• [EXERCISE DESCRIPTION]: Two lines below mark the span: the one containing "Weiss Lake Life Spun" and the one containing "total: 252.08 -> 771.44". Set down both, plus every line between, exactly as they stand, and nothing else.

• [DATA SECTION]:
------------------------------------------------------------

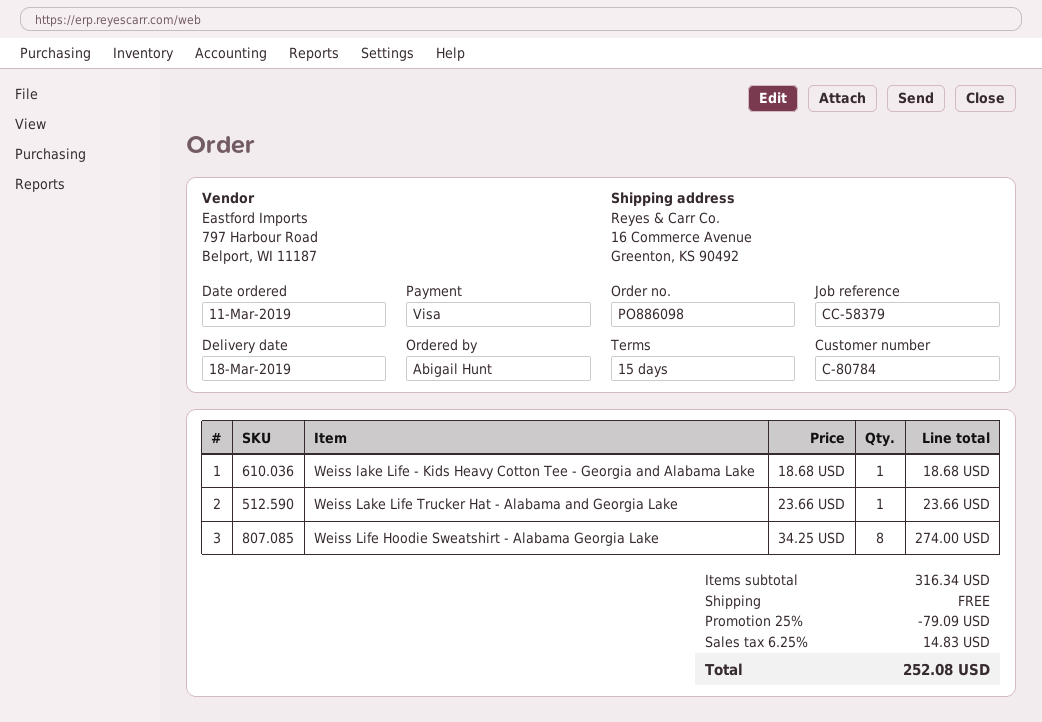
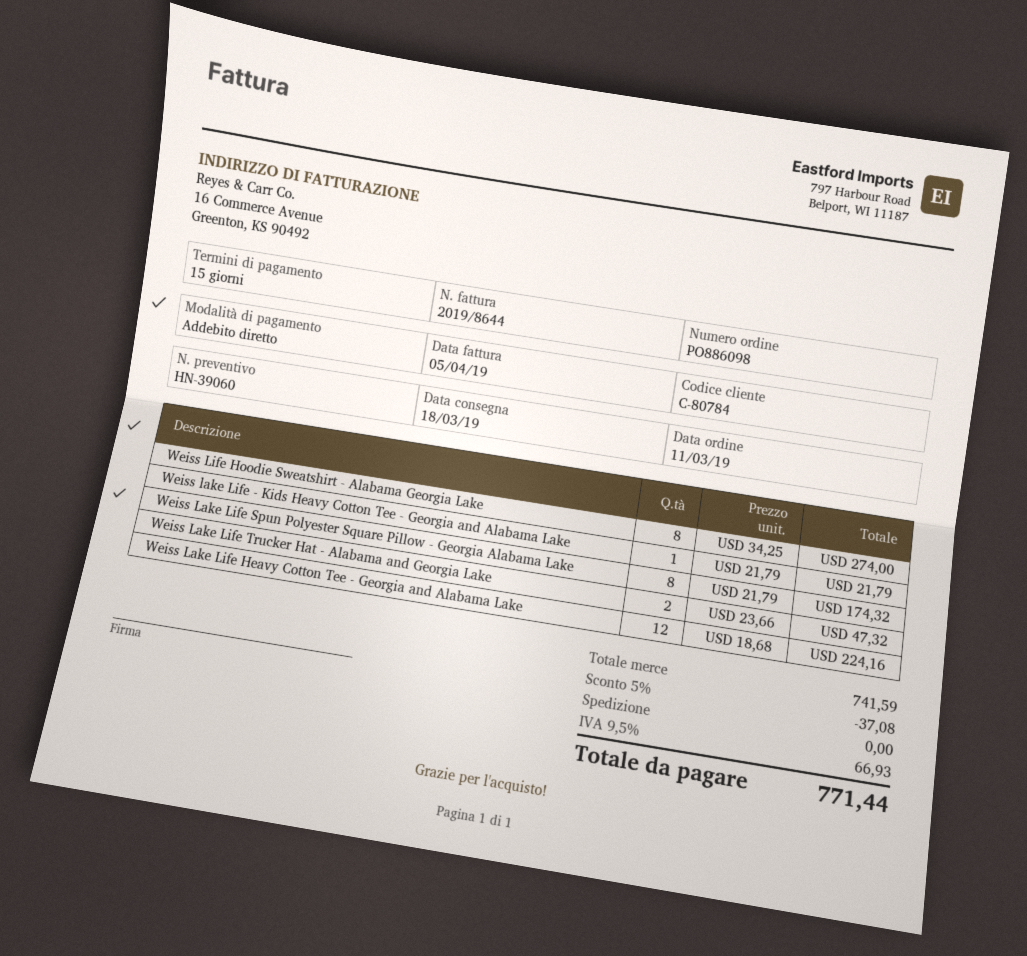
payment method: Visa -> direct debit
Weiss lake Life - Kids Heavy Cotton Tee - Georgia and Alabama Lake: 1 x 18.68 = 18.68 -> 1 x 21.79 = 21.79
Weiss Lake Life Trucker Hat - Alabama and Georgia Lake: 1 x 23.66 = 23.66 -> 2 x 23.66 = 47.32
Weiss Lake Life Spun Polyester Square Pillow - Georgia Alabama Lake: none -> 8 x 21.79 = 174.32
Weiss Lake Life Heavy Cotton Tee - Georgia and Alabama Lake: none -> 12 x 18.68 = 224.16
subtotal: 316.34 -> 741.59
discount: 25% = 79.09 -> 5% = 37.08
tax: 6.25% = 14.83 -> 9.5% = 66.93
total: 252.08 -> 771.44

------------------------------------------------------------

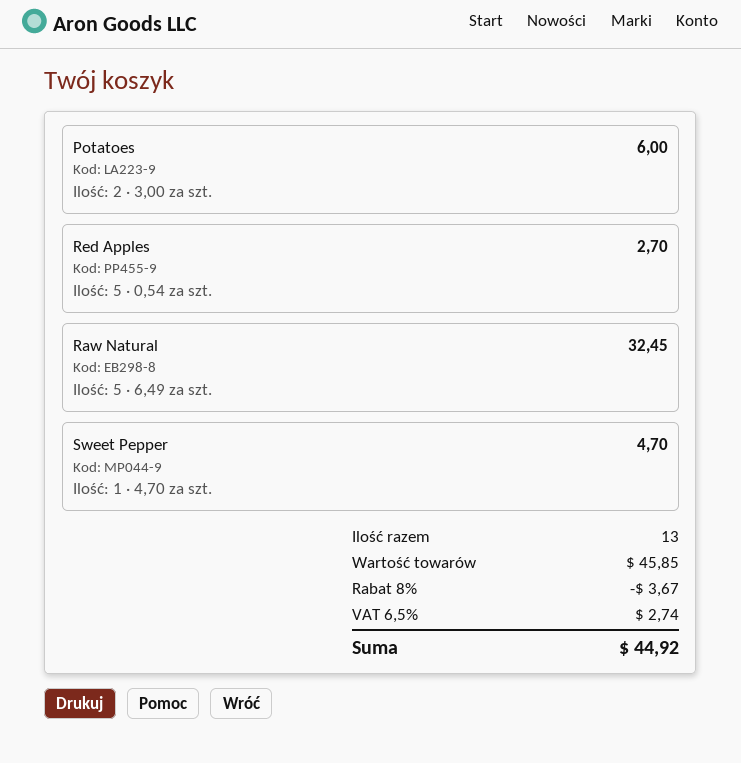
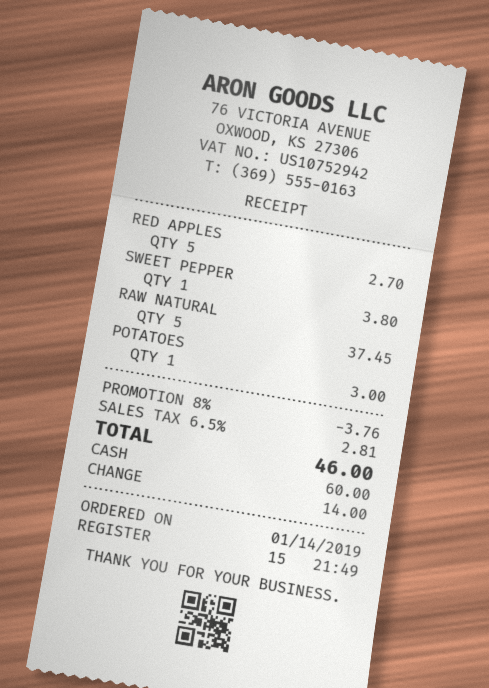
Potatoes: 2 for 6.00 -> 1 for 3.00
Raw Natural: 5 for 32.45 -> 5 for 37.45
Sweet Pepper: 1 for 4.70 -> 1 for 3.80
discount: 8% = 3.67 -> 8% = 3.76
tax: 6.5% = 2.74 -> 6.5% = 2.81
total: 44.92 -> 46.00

------------------------------------------------------------

• [ANSWER SECTION]:
Weiss Lake Life Spun Polyester Square Pillow - Georgia Alabama Lake: none -> 8 x 21.79 = 174.32
Weiss Lake Life Heavy Cotton Tee - Georgia and Alabama Lake: none -> 12 x 18.68 = 224.16
subtotal: 316.34 -> 741.59
discount: 25% = 79.09 -> 5% = 37.08
tax: 6.25% = 14.83 -> 9.5% = 66.93
total: 252.08 -> 771.44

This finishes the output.